Многоногая рота, спящая под шинелями, мгновенно просыпается. Шинели слетают с голов. Расхватав оружие, моя рота вываливается наружу. На соломе остается красный матерчатый кисет и винтовочная обойма с четырьмя патронами…

Коротенькая цепочка моих солдат на снегу перед мельницей. Я вижу их спины, широко раскинутые ноги в обмотках, сапогах, валенках. Впереди голов короткие черточки стволы автоматов. Хищные силуэты пушек. Широко раскинув станины, они медленно ведут стволами за идущими прямо на нас гитлеровцами. В бинокль уже видно, как, проваливаясь по колено в снег, медленно, с опаской движутся вражеские солдаты.

Мы с Михайловым на мельнице. В ее кирпичном животе пробиты дыры, похожие на амбразуры. Из них открывается прекрасный обзор.

Немцы идут. Мои солдаты лежат. Михайлов молча смотрит в бинокль. Что делать? Я ведь командую ротой…

— Стрелять надо, — неуверенно говорю я.

— Зачем? — отзывается Михайлов. Он на минутку опускает бинокль. — Это идет разведка. Положить ее мы всегда успеем. Знать бы, сколько фрицев в лесу, да что у них на уме…

Михайлов улыбается, хотя я понимаю, что ему совсем невесело, он улыбается для меня.

— Не дрейфь, Володя, отобьемся. — И снова приникает к биноклю.

Не дойдя до мельницы примерно полкилометра, фашисты, которые прежде шли гуськом, друг за другом, разворачиваются в цепь. Так идти труднее, и немцы движутся медленнее. Я уже различаю глубоко надвинутые каски и блекло-зеленые шинели.

— Пора! — спокойно говорит Михайлов. — Давай огня…

— По наступающей пехоте противника! — кричу я, выскочив из мельницы. Пояс, прицел…

Мои солдаты открывают огонь, не дождавшись конца команды. Прицел им, очевидно, известен и без меня, а нервы тоже на пределе. Михайлов, схватив меня сзади за ремень, рывком втаскивает под укрытие толстых кирпичных стен.

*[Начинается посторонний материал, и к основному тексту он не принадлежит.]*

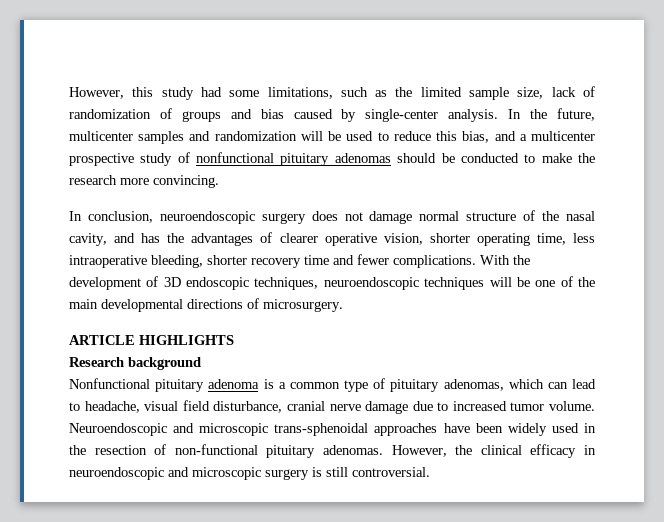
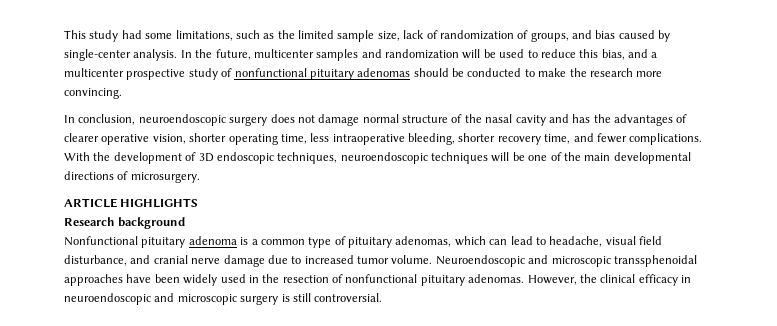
- However, this study had some limitations, such as the limited sample size, lack of randomization of groups and bias caused by single-center analysis.
+ This study had some limitations, such as the limited sample size, lack of randomization of groups, and bias caused by single-center analysis.
- In conclusion, neuroendoscopic surgery does not damage normal structure of the nasal cavity, and has the advantages of clearer operative vision, shorter operating time, less intraoperative bleeding, shorter recovery time and fewer complications.
+ In conclusion, neuroendoscopic surgery does not damage normal structure of the nasal cavity and has the advantages of clearer operative vision, shorter operating time, less intraoperative bleeding, shorter recovery time, and fewer complications.
- Nonfunctional pituitary adenoma is a common type of pituitary adenomas, which can lead to headache, visual field disturbance, cranial nerve damage due to increased tumor volume.
+ Nonfunctional pituitary adenoma is a common type of pituitary adenomas, which can lead to headache, visual field disturbance, and cranial nerve damage due to increased tumor volume.
- Neuroendoscopic and microscopic trans-sphenoidal approaches have been widely used in the resection of non-functional pituitary adenomas.
+ Neuroendoscopic and microscopic transsphenoidal approaches have been widely used in the resection of nonfunctional pituitary adenomas.

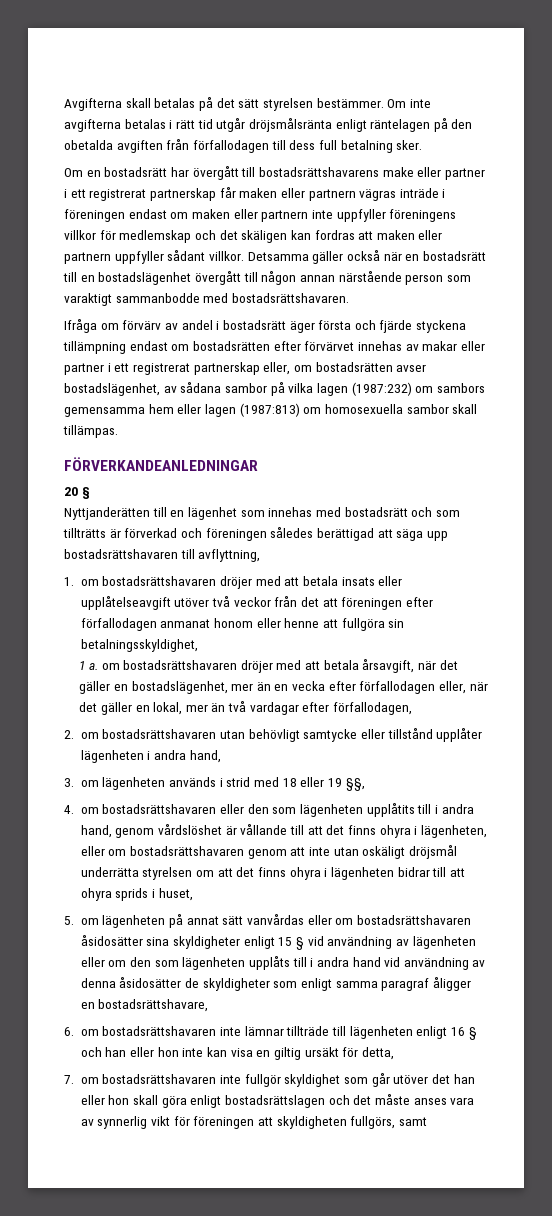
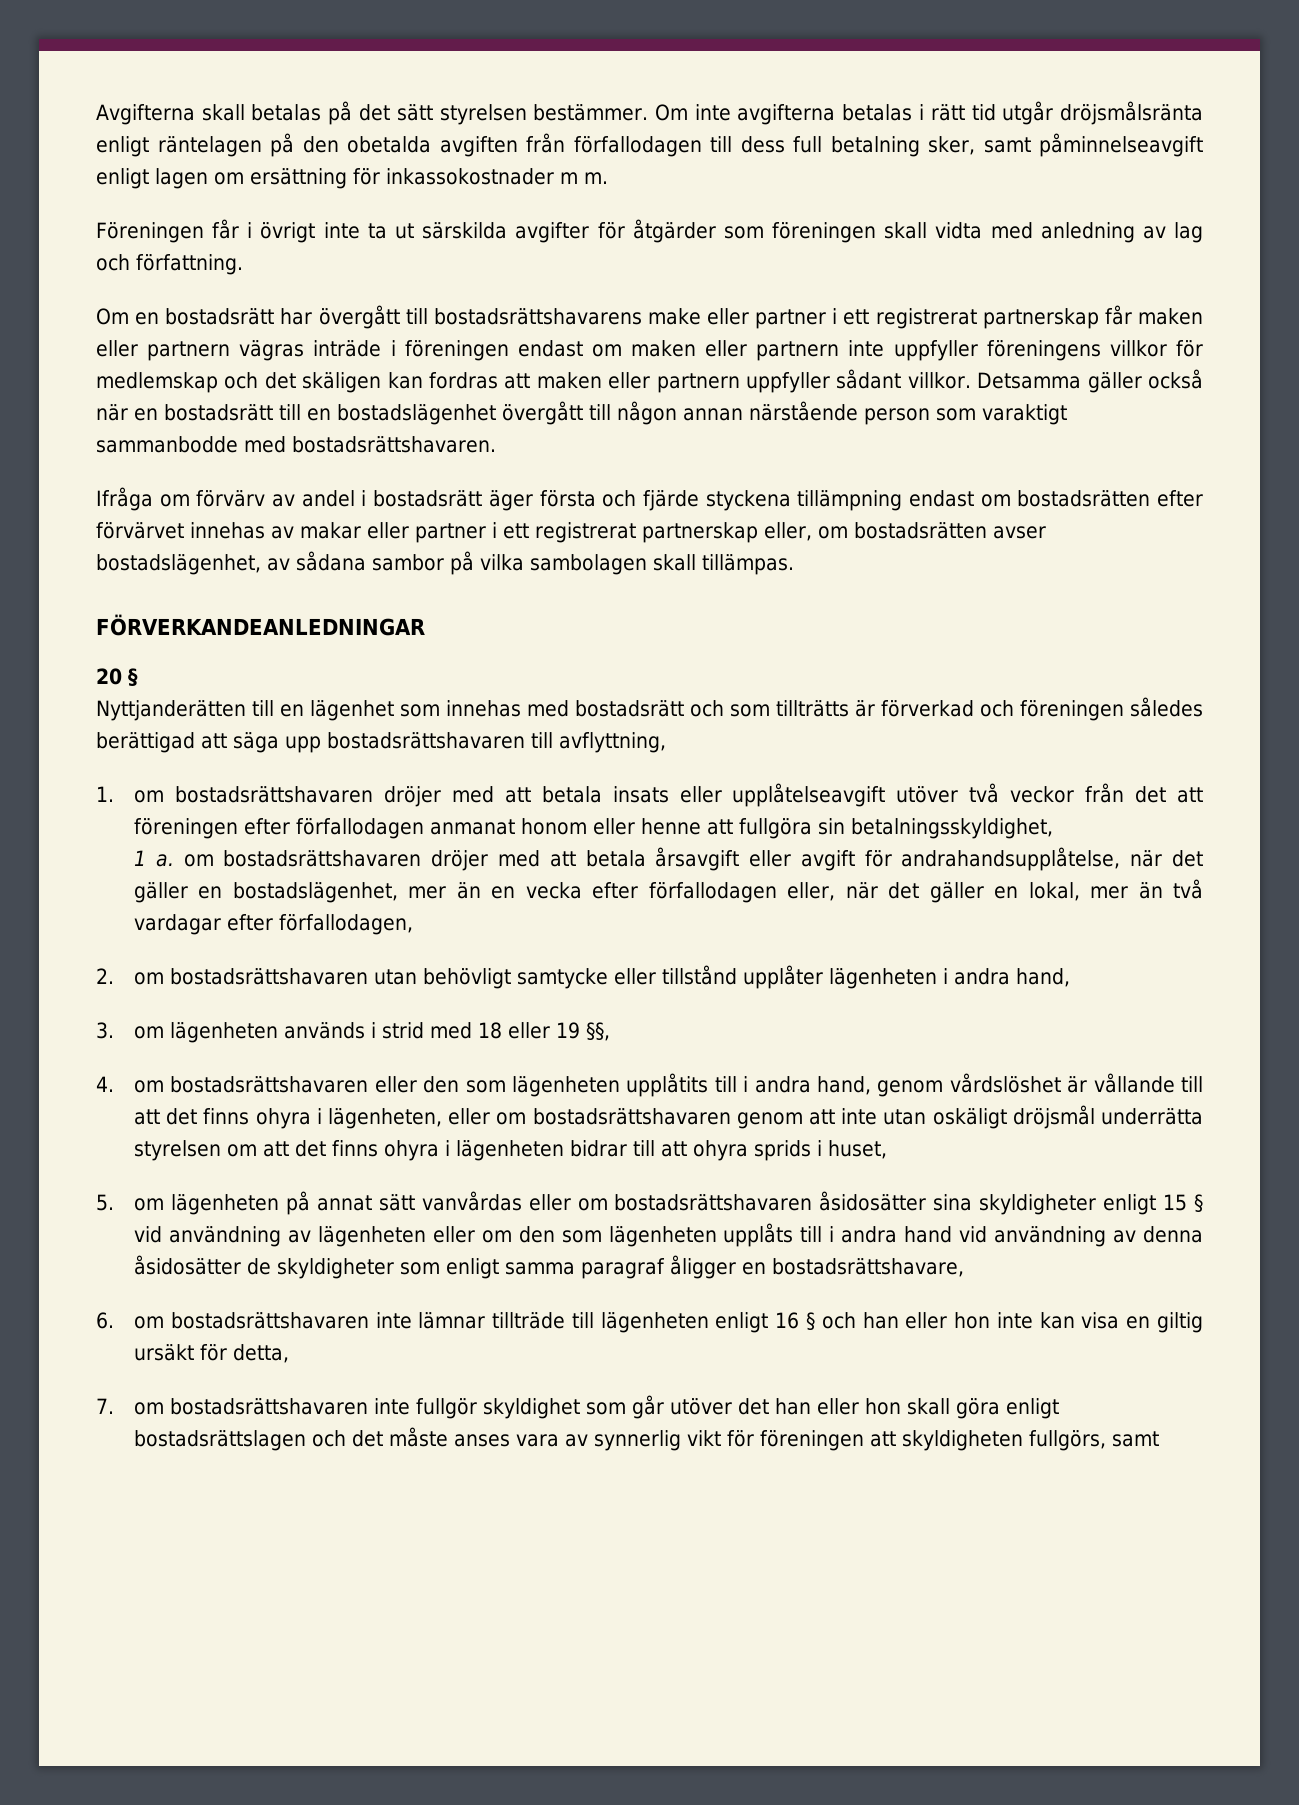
- Om inte avgifterna betalas i rätt tid utgår dröjsmålsränta enligt räntelagen på den obetalda avgiften från förfallodagen till dess full betalning sker.
+ Om inte avgifterna betalas i rätt tid utgår dröjsmålsränta enligt räntelagen på den obetalda avgiften från förfallodagen till dess full betalning sker, samt påminnelseavgift enligt lagen om ersättning för inkassokostnader m m.
+ Föreningen får i övrigt inte ta ut särskilda avgifter för åtgärder som föreningen skall vidta med anledning av lag och författning.
- Ifråga om förvärv av andel i bostadsrätt äger första och fjärde styckena tillämpning endast om bostadsrätten efter förvärvet innehas av makar eller partner i ett registrerat partnerskap eller, om bostadsrätten avser bostadslägenhet, av sådana sambor på vilka lagen (1987:232) om sambors gemensamma hem eller lagen (1987:813) om homosexuella sambor skall tillämpas.
+ Ifråga om förvärv av andel i bostadsrätt äger första och fjärde styckena tillämpning endast om bostadsrätten efter förvärvet innehas av makar eller partner i ett registrerat partnerskap eller, om bostadsrätten avser bostadslägenhet, av sådana sambor på vilka sambolagen skall tillämpas.
- 1 a. om bostadsrättshavaren dröjer med att betala årsavgift, när det gäller en bostadslägenhet, mer än en vecka efter förfallodagen eller, när det gäller en lokal, mer än två vardagar efter förfallodagen,
+ 1 a. om bostadsrättshavaren dröjer med att betala årsavgift eller avgift för andrahandsupplåtelse, när det gäller en bostadslägenhet, mer än en vecka efter förfallodagen eller, när det gäller en lokal, mer än två vardagar efter förfallodagen,

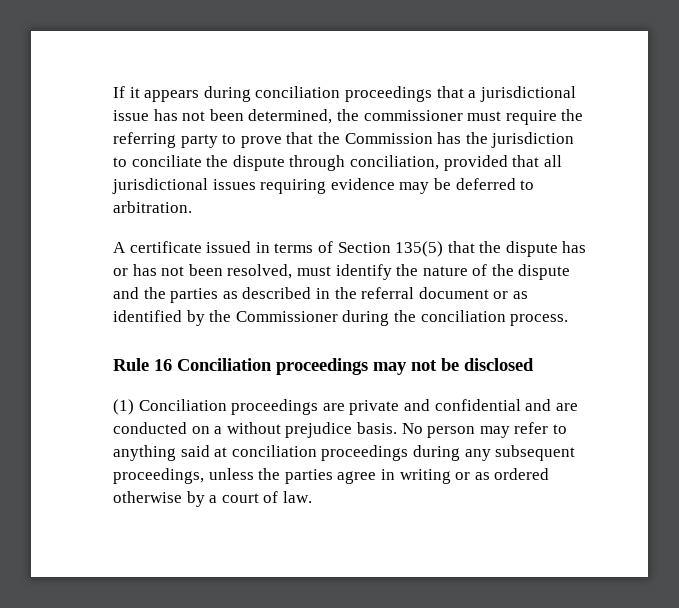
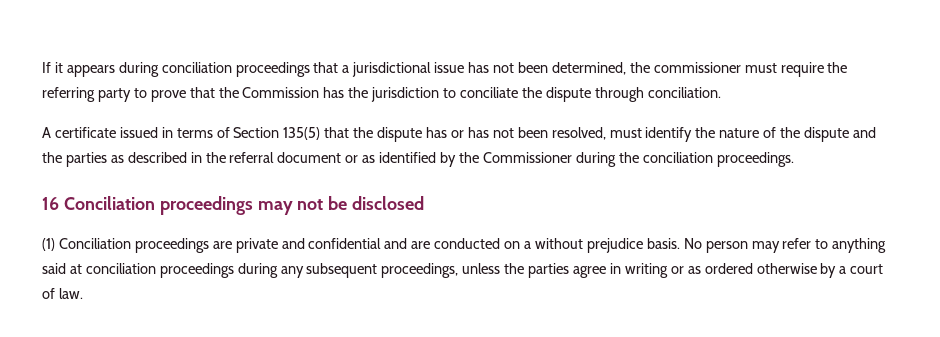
- If it appears during conciliation proceedings that a jurisdictional issue has not been determined, the commissioner must require the referring party to prove that the Commission has the jurisdiction to conciliate the dispute through conciliation, provided that all jurisdictional issues requiring evidence may be deferred to arbitration.
+ If it appears during conciliation proceedings that a jurisdictional issue has not been determined, the commissioner must require the referring party to prove that the Commission has the jurisdiction to conciliate the dispute through conciliation.
- A certificate issued in terms of Section 135(5) that the dispute has or has not been resolved, must identify the nature of the dispute and the parties as described in the referral document or as identified by the Commissioner during the conciliation process.
- Rule 16 Conciliation proceedings may not be disclosed
+ A certificate issued in terms of Section 135(5) that the dispute has or has not been resolved, must identify the nature of the dispute and the parties as described in the referral document or as identified by the Commissioner during the conciliation proceedings.
+ 16 Conciliation proceedings may not be disclosed

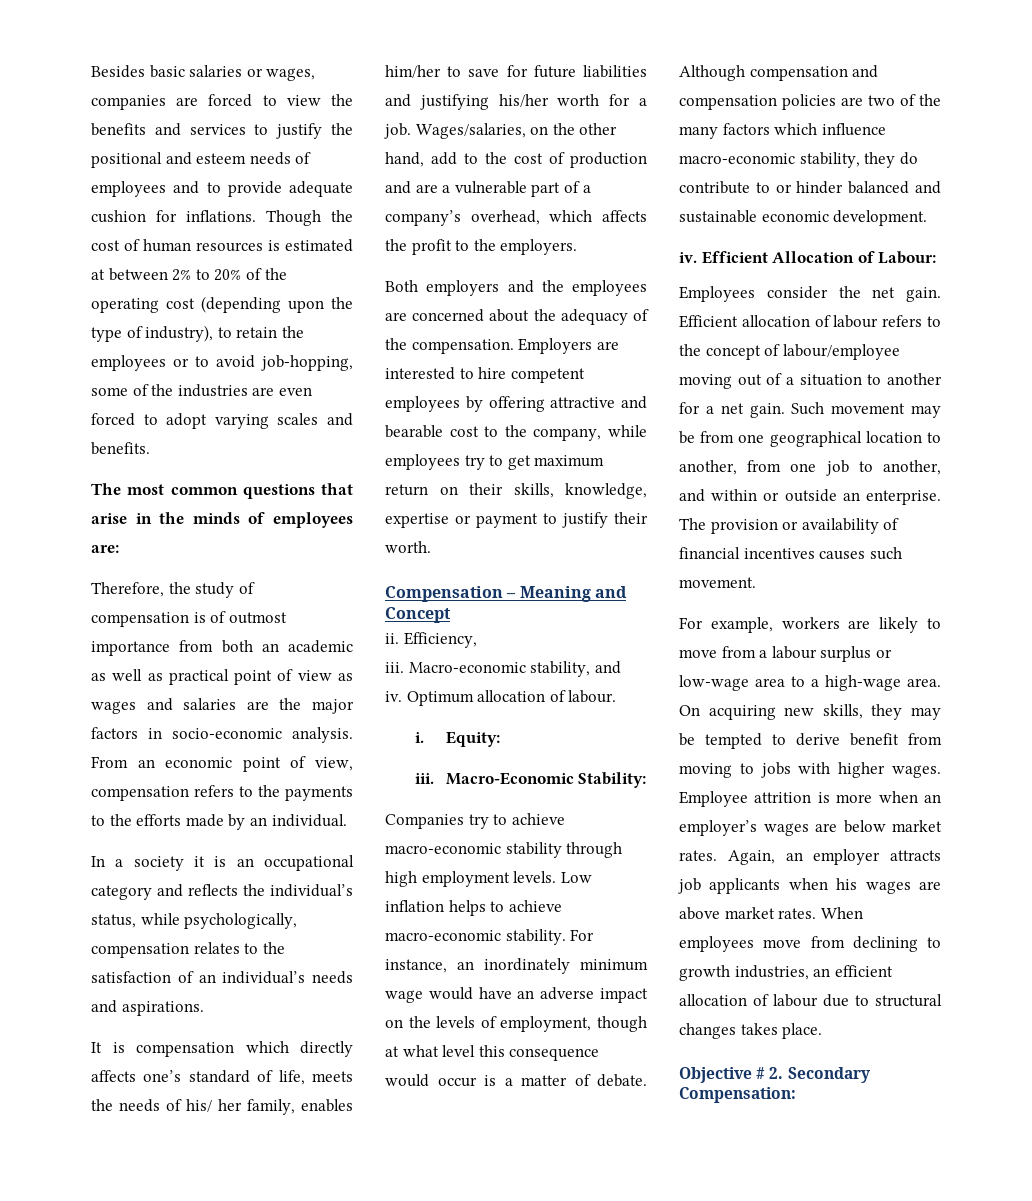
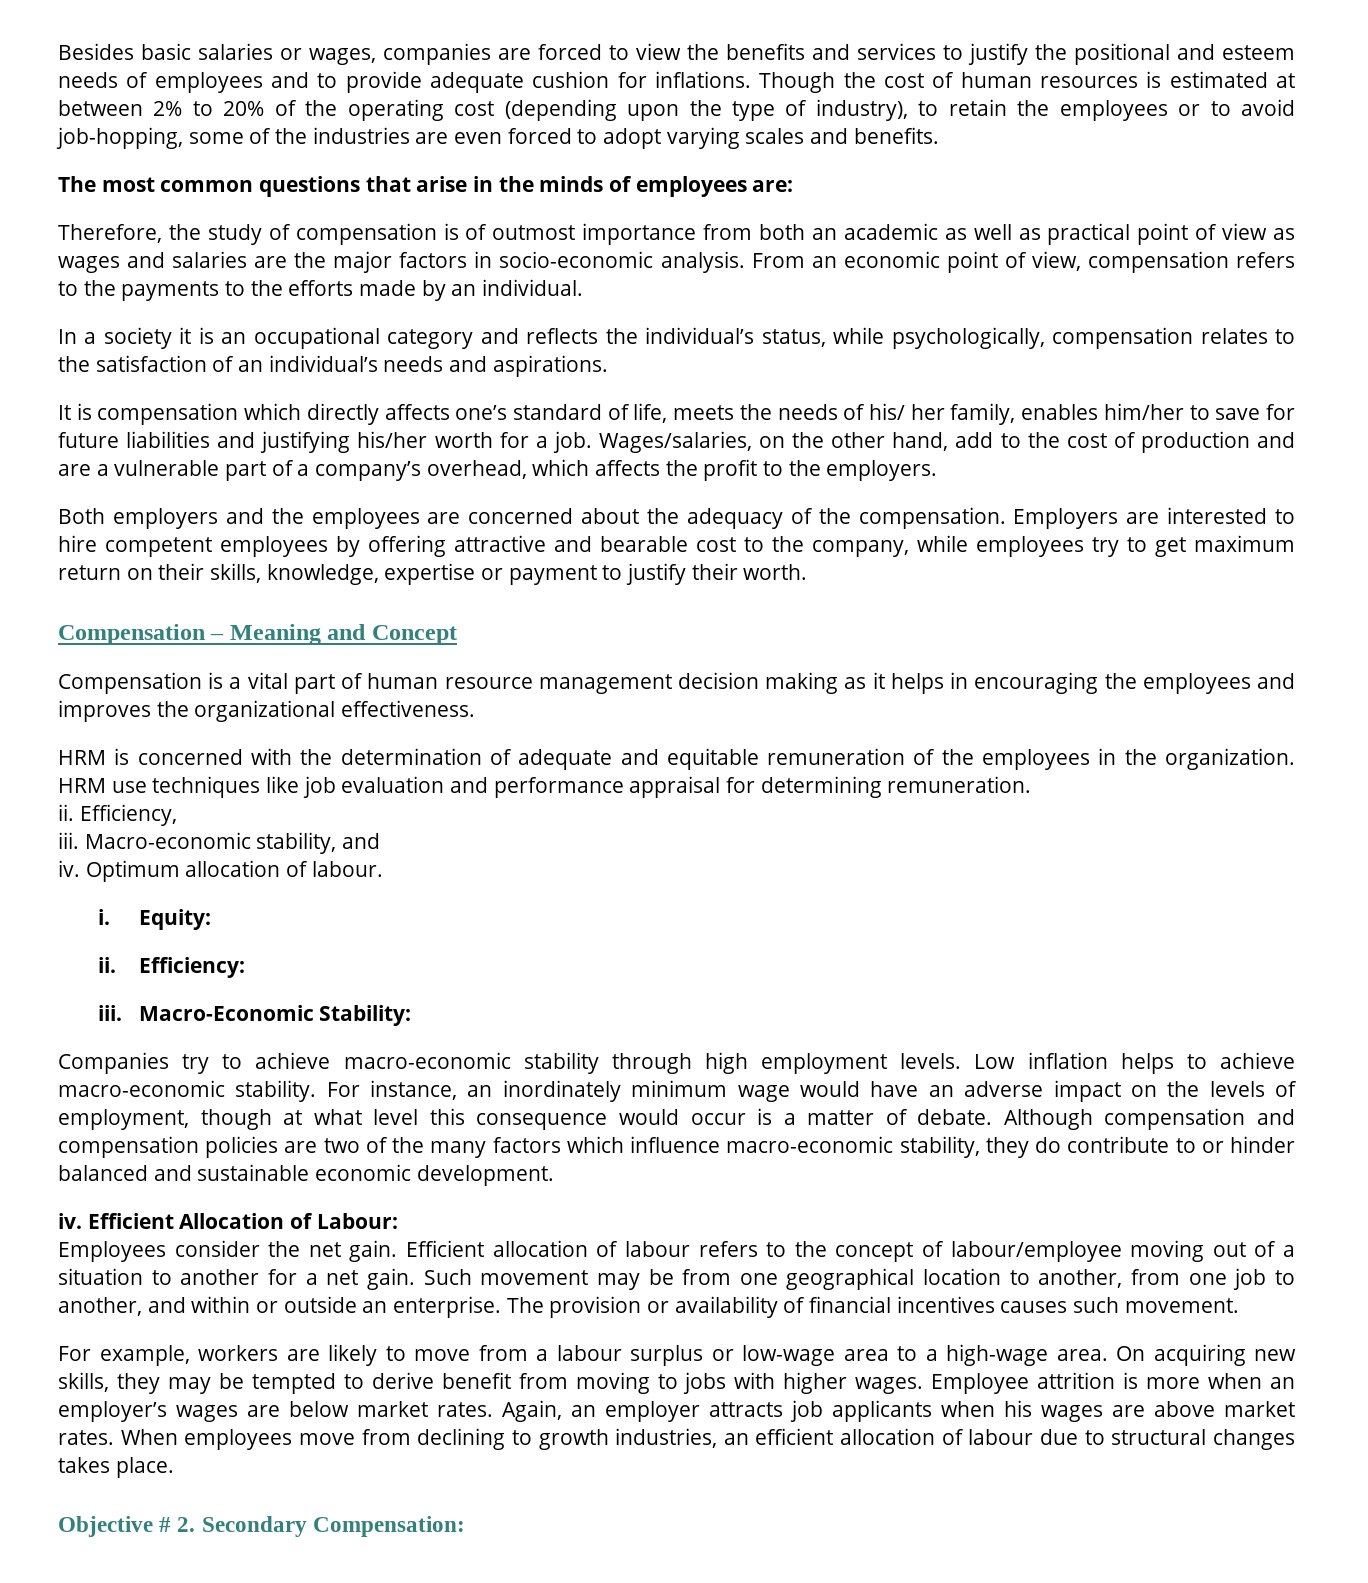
+ Compensation is a vital part of human resource management decision making as it helps in encouraging the employees and improves the organizational effectiveness.
+ HRM is concerned with the determination of adequate and equitable remuneration of the employees in the organization. HRM use techniques like job evaluation and performance appraisal for determining remuneration.
+ ii. Efficiency:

— Ну чего выставился? — ругается лейтенант. — Черт шалавый… Из мельницы, что, голоса твоего не услышат?..

Раскатисто и глухо бьет станковый пулемет. Звонко, короткими прицельными очередями стреляют автоматы.

Немцы словно вжались в снег. Их почти незаметно. Однако больше половины лежит на виду неподвижно, в каких то страшно нелепых, неживых положениях. И я не могу оторвать от них взгляда. Я смотрю на людей, которых убили по моей команде.